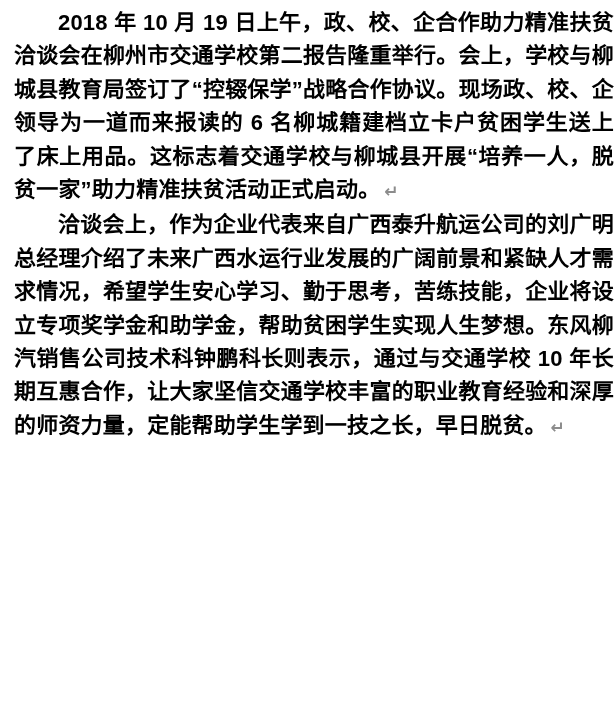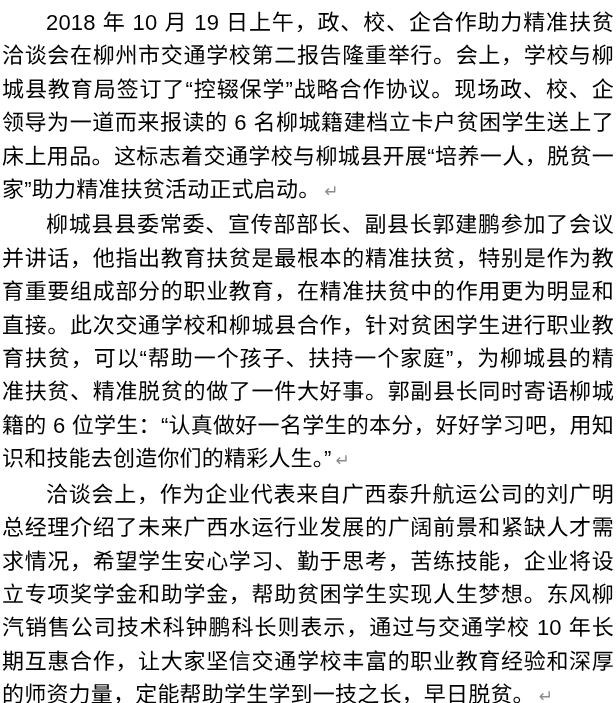--- a/index.html
+++ b/index.html
@@ -5,27 +5,28 @@
   html, body {
     margin: 0;
     padding: 0;
     background: #ffffff;
   }
   .doc-page {
     position: relative;
     width: 616px;
     height: 703px;
     box-sizing: border-box;
-    padding: 6px 2px 0 2px;
+    padding: 6px 2px 0 14px;
     background: #ffffff;
     color: #000000;
     font-family: "Liberation Sans", sans-serif;
     font-size: 22px;
     line-height: 33.4px;
     overflow: hidden;
+    font-weight: bold;
   }
   .doc-page p.para {
     margin: 0;
     padding: 0;
     text-indent: 2em;
     text-align: justify;
     text-justify: inter-character;
     letter-spacing: 0.2px;
   }
   .para-mark {
@@ -36,16 +37,15 @@
     padding-left: 4px;
     font-family: "DejaVu Sans", sans-serif;
   }
 </style>
 </head>
 <body>
 
 <div class="doc-page">
   <p class="para"><span>2018 年 10 月 19 日上午，政、校、企合作助力精准扶贫洽谈会在柳州市交通学校第二报告隆重举行。会上，学校与柳城县教育局签订了“控辍保学”战略合作协议。现场政、校、企领导为一道而来报读的 6 名柳城籍建档立卡户贫困学生送上了床上用品。这标志着交通学校与柳城县开展“培养一人，脱贫一家”助力精准扶贫活动正式启动。</span><span class="para-mark">↵</span></p>
 
-  <p class="para"><span>柳城县县委常委、宣传部部长、副县长郭建鹏参加了会议并讲话，他指出教育扶贫是最根本的精准扶贫，特别是作为教育重要组成部分的职业教育，在精准扶贫中的作用更为明显和直接。此次交通学校和柳城县合作，针对贫困学生进行职业教育扶贫，可以“帮助一个孩子、扶持一个家庭”，为柳城县的精准扶贫、精准脱贫的做了一件大好事。郭副县长同时寄语柳城籍的 6 位学生：“认真做好一名学生的本分，好好学习吧，用知识和技能去创造你们的精彩人生。”</span><span class="para-mark">↵</span></p>
 
   <p class="para"><span>洽谈会上，作为企业代表来自广西泰升航运公司的刘广明总经理介绍了未来广西水运行业发展的广阔前景和紧缺人才需求情况，希望学生安心学习、勤于思考，苦练技能，企业将设立专项奖学金和助学金，帮助贫困学生实现人生梦想。东风柳汽销售公司技术科钟鹏科长则表示，通过与交通学校 10 年长期互惠合作，让大家坚信交通学校丰富的职业教育经验和深厚的师资力量，定能帮助学生学到一技之长，早日脱贫。</span><span class="para-mark">↵</span></p>
 </div>
 
 </body></html>

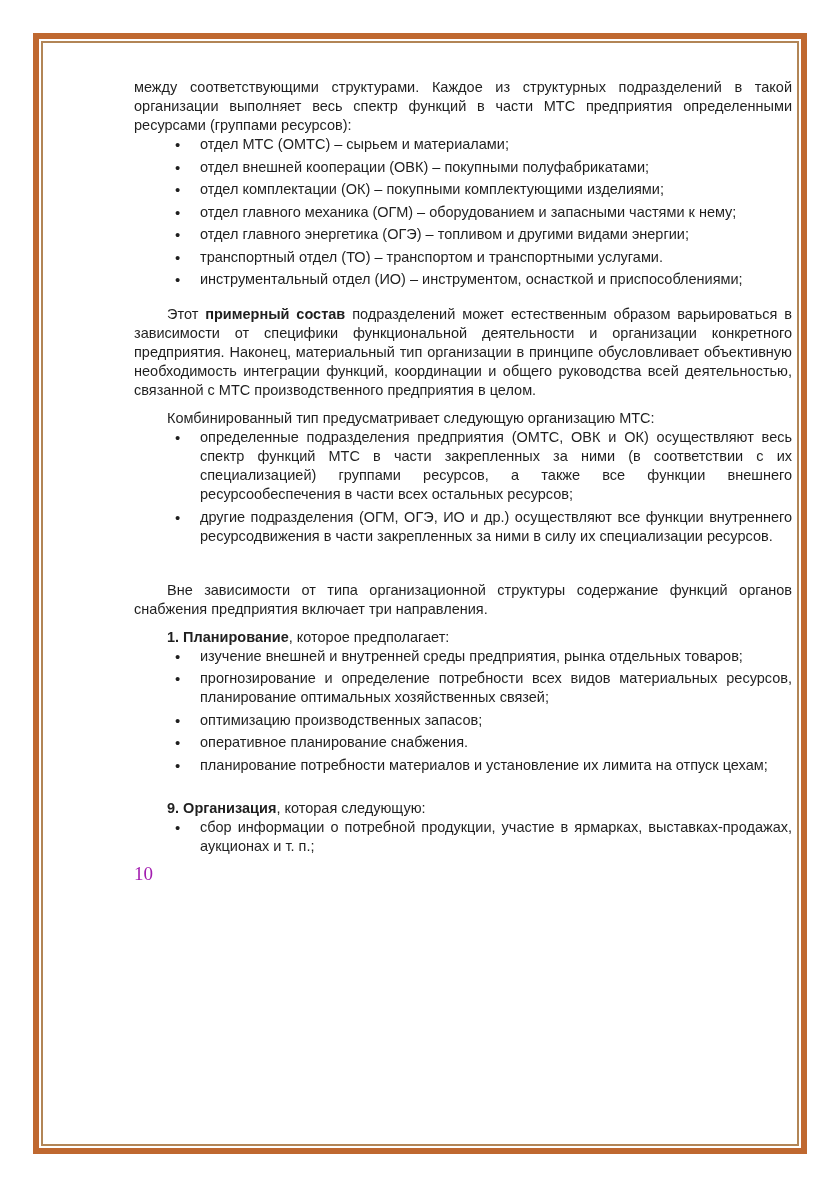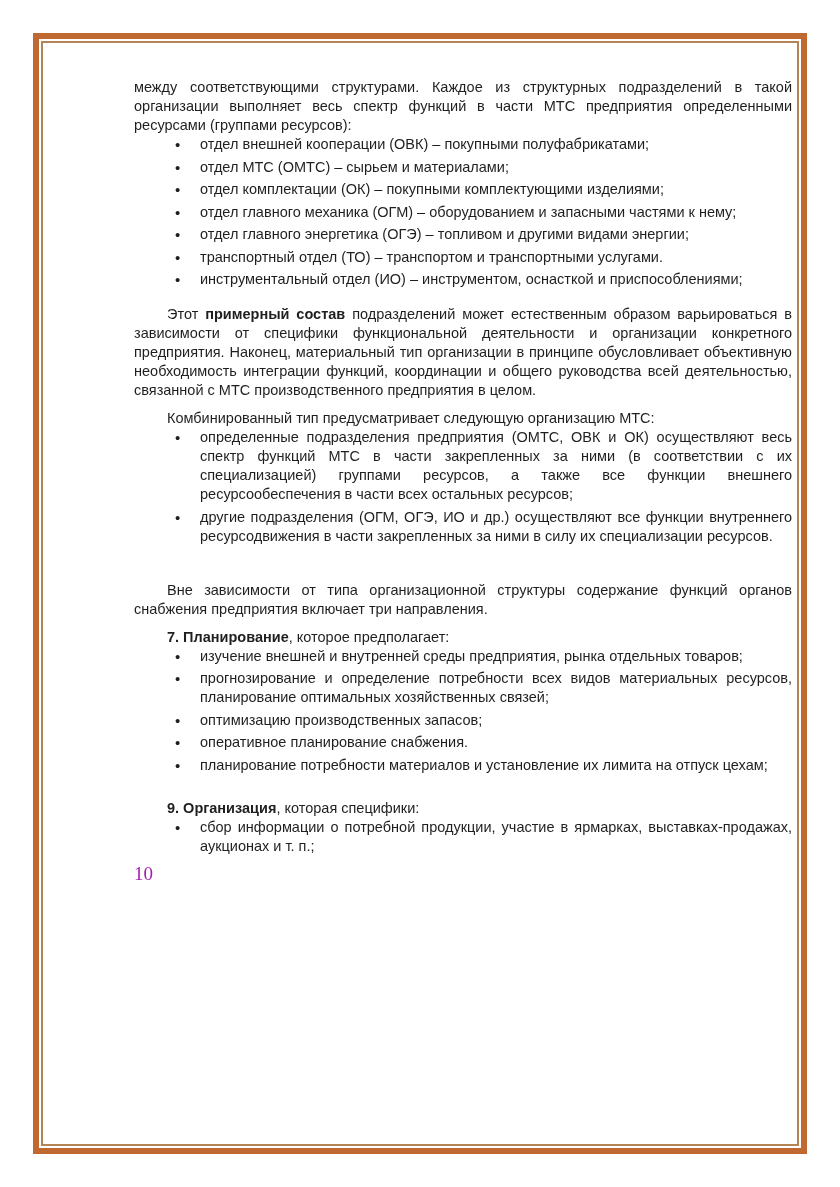--- a/index.html
+++ b/index.html
@@ -67,23 +67,23 @@
 
   <div class="frame-outer" style="border-color: rgb(191, 104, 48);"></div>
   <div class="frame-inner" style="border-color: rgb(178, 133, 86);"></div>
 
   <div class="content">
 
     <p class="body">между соответствующими структурами. Каждое из структурных подразделений в такой организации выполняет весь спектр функций в части МТС предприятия определенными ресурсами (группами ресурсов):</p>
 
     <ul class="blist mt-list">
 
+        <li><span>отдел МТС (ОМТС) – сырьем и материалами;</span></li>
+
         <li><span>отдел внешней кооперации (ОВК) – покупными полуфабрикатами;</span></li>
-
-        <li><span>отдел МТС (ОМТС) – сырьем и материалами;</span></li>
 
         <li><span>отдел комплектации (ОК) – покупными комплектующими изделиями;</span></li>
 
         <li><span>отдел главного механика (ОГМ) – оборудованием и запасными частями к нему;</span></li>
 
         <li><span>отдел главного энергетика (ОГЭ) – топливом и другими видами энергии;</span></li>
 
         <li><span>транспортный отдел (ТО) – транспортом и транспортными услугами.</span></li>
 
         <li><span>инструментальный отдел (ИО) – инструментом, оснасткой и приспособлениями;</span></li>
@@ -95,36 +95,36 @@
 
     <ul class="blist mt-list2">
 
         <li><span>определенные подразделения предприятия (ОМТС, ОВК и ОК) осуществляют весь спектр функций МТС в части закрепленных за ними (в соответствии с их специализацией) группами ресурсов, а также все функции внешнего ресурсообеспечения в части всех остальных ресурсов;</span></li>
 
         <li><span>другие подразделения (ОГМ, ОГЭ, ИО и др.) осуществляют все функции внутреннего ресурсодвижения в части закрепленных за ними в силу их специализации ресурсов.</span></li>
       </ul>
 
     <p class="indent mt-section">Вне зависимости от типа организационной структуры содержание функций органов снабжения предприятия включает три направления.</p>
 
-    <p class="indent mt-sm"><b>7. Планирование</b><span>, которое предполагает:</span></p>
+    <p class="indent mt-sm"><b>1. Планирование</b><span>, которое предполагает:</span></p>
 
     <ul class="blist mt-list2">
 
         <li><span>изучение внешней и внутренней среды предприятия, рынка отдельных товаров;</span></li>
 
         <li><span>прогнозирование и определение потребности всех видов материальных ресурсов, планирование оптимальных хозяйственных связей;</span></li>
 
         <li><span>оптимизацию производственных запасов;</span></li>
 
         <li><span>оперативное планирование снабжения.</span></li>
 
         <li><span>планирование потребности материалов и установление их лимита на отпуск цехам;</span></li>
       </ul>
 
-    <p class="indent mt-org"><b>9. Организация</b><span>, которая специфики:</span></p>
+    <p class="indent mt-org"><b>9. Организация</b><span>, которая следующую:</span></p>
 
     <ul class="blist mt-list2">
 
         <li><span>сбор информации о потребной продукции, участие в ярмарках, выставках-продажах, аукционах и т. п.;</span></li>
       </ul>
 
     <div class="page-number">10</div>
 
   </div>
 </div>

ACTIVITY: The answer must be an exact restatement of all the records, with no pictures included.

EXPECTED ANSWER:
--- a/index.html
+++ b/index.html
@@ -5,27 +5,28 @@
   html, body {
     margin: 0;
     padding: 0;
     background: #ffffff;
   }
   .doc-page {
     position: relative;
     width: 616px;
     height: 703px;
     box-sizing: border-box;
-    padding: 6px 2px 0 2px;
+    padding: 6px 2px 0 14px;
     background: #ffffff;
     color: #000000;
     font-family: "Liberation Sans", sans-serif;
     font-size: 22px;
     line-height: 33.4px;
     overflow: hidden;
+    font-weight: bold;
   }
   .doc-page p.para {
     margin: 0;
     padding: 0;
     text-indent: 2em;
     text-align: justify;
     text-justify: inter-character;
     letter-spacing: 0.2px;
   }
   .para-mark {
@@ -36,16 +37,15 @@
     padding-left: 4px;
     font-family: "DejaVu Sans", sans-serif;
   }
 </style>
 </head>
 <body>
 
 <div class="doc-page">
   <p class="para"><span>2018 年 10 月 19 日上午，政、校、企合作助力精准扶贫洽谈会在柳州市交通学校第二报告隆重举行。会上，学校与柳城县教育局签订了“控辍保学”战略合作协议。现场政、校、企领导为一道而来报读的 6 名柳城籍建档立卡户贫困学生送上了床上用品。这标志着交通学校与柳城县开展“培养一人，脱贫一家”助力精准扶贫活动正式启动。</span><span class="para-mark">↵</span></p>
 
-  <p class="para"><span>柳城县县委常委、宣传部部长、副县长郭建鹏参加了会议并讲话，他指出教育扶贫是最根本的精准扶贫，特别是作为教育重要组成部分的职业教育，在精准扶贫中的作用更为明显和直接。此次交通学校和柳城县合作，针对贫困学生进行职业教育扶贫，可以“帮助一个孩子、扶持一个家庭”，为柳城县的精准扶贫、精准脱贫的做了一件大好事。郭副县长同时寄语柳城籍的 6 位学生：“认真做好一名学生的本分，好好学习吧，用知识和技能去创造你们的精彩人生。”</span><span class="para-mark">↵</span></p>
 
   <p class="para"><span>洽谈会上，作为企业代表来自广西泰升航运公司的刘广明总经理介绍了未来广西水运行业发展的广阔前景和紧缺人才需求情况，希望学生安心学习、勤于思考，苦练技能，企业将设立专项奖学金和助学金，帮助贫困学生实现人生梦想。东风柳汽销售公司技术科钟鹏科长则表示，通过与交通学校 10 年长期互惠合作，让大家坚信交通学校丰富的职业教育经验和深厚的师资力量，定能帮助学生学到一技之长，早日脱贫。</span><span class="para-mark">↵</span></p>
 </div>
 
 </body></html>

--- a/index.html
+++ b/index.html
@@ -67,23 +67,23 @@
 
   <div class="frame-outer" style="border-color: rgb(191, 104, 48);"></div>
   <div class="frame-inner" style="border-color: rgb(178, 133, 86);"></div>
 
   <div class="content">
 
     <p class="body">между соответствующими структурами. Каждое из структурных подразделений в такой организации выполняет весь спектр функций в части МТС предприятия определенными ресурсами (группами ресурсов):</p>
 
     <ul class="blist mt-list">
 
+        <li><span>отдел МТС (ОМТС) – сырьем и материалами;</span></li>
+
         <li><span>отдел внешней кооперации (ОВК) – покупными полуфабрикатами;</span></li>
-
-        <li><span>отдел МТС (ОМТС) – сырьем и материалами;</span></li>
 
         <li><span>отдел комплектации (ОК) – покупными комплектующими изделиями;</span></li>
 
         <li><span>отдел главного механика (ОГМ) – оборудованием и запасными частями к нему;</span></li>
 
         <li><span>отдел главного энергетика (ОГЭ) – топливом и другими видами энергии;</span></li>
 
         <li><span>транспортный отдел (ТО) – транспортом и транспортными услугами.</span></li>
 
         <li><span>инструментальный отдел (ИО) – инструментом, оснасткой и приспособлениями;</span></li>
@@ -95,36 +95,36 @@
 
     <ul class="blist mt-list2">
 
         <li><span>определенные подразделения предприятия (ОМТС, ОВК и ОК) осуществляют весь спектр функций МТС в части закрепленных за ними (в соответствии с их специализацией) группами ресурсов, а также все функции внешнего ресурсообеспечения в части всех остальных ресурсов;</span></li>
 
         <li><span>другие подразделения (ОГМ, ОГЭ, ИО и др.) осуществляют все функции внутреннего ресурсодвижения в части закрепленных за ними в силу их специализации ресурсов.</span></li>
       </ul>
 
     <p class="indent mt-section">Вне зависимости от типа организационной структуры содержание функций органов снабжения предприятия включает три направления.</p>
 
-    <p class="indent mt-sm"><b>7. Планирование</b><span>, которое предполагает:</span></p>
+    <p class="indent mt-sm"><b>1. Планирование</b><span>, которое предполагает:</span></p>
 
     <ul class="blist mt-list2">
 
         <li><span>изучение внешней и внутренней среды предприятия, рынка отдельных товаров;</span></li>
 
         <li><span>прогнозирование и определение потребности всех видов материальных ресурсов, планирование оптимальных хозяйственных связей;</span></li>
 
         <li><span>оптимизацию производственных запасов;</span></li>
 
         <li><span>оперативное планирование снабжения.</span></li>
 
         <li><span>планирование потребности материалов и установление их лимита на отпуск цехам;</span></li>
       </ul>
 
-    <p class="indent mt-org"><b>9. Организация</b><span>, которая специфики:</span></p>
+    <p class="indent mt-org"><b>9. Организация</b><span>, которая следующую:</span></p>
 
     <ul class="blist mt-list2">
 
         <li><span>сбор информации о потребной продукции, участие в ярмарках, выставках-продажах, аукционах и т. п.;</span></li>
       </ul>
 
     <div class="page-number">10</div>
 
   </div>
 </div>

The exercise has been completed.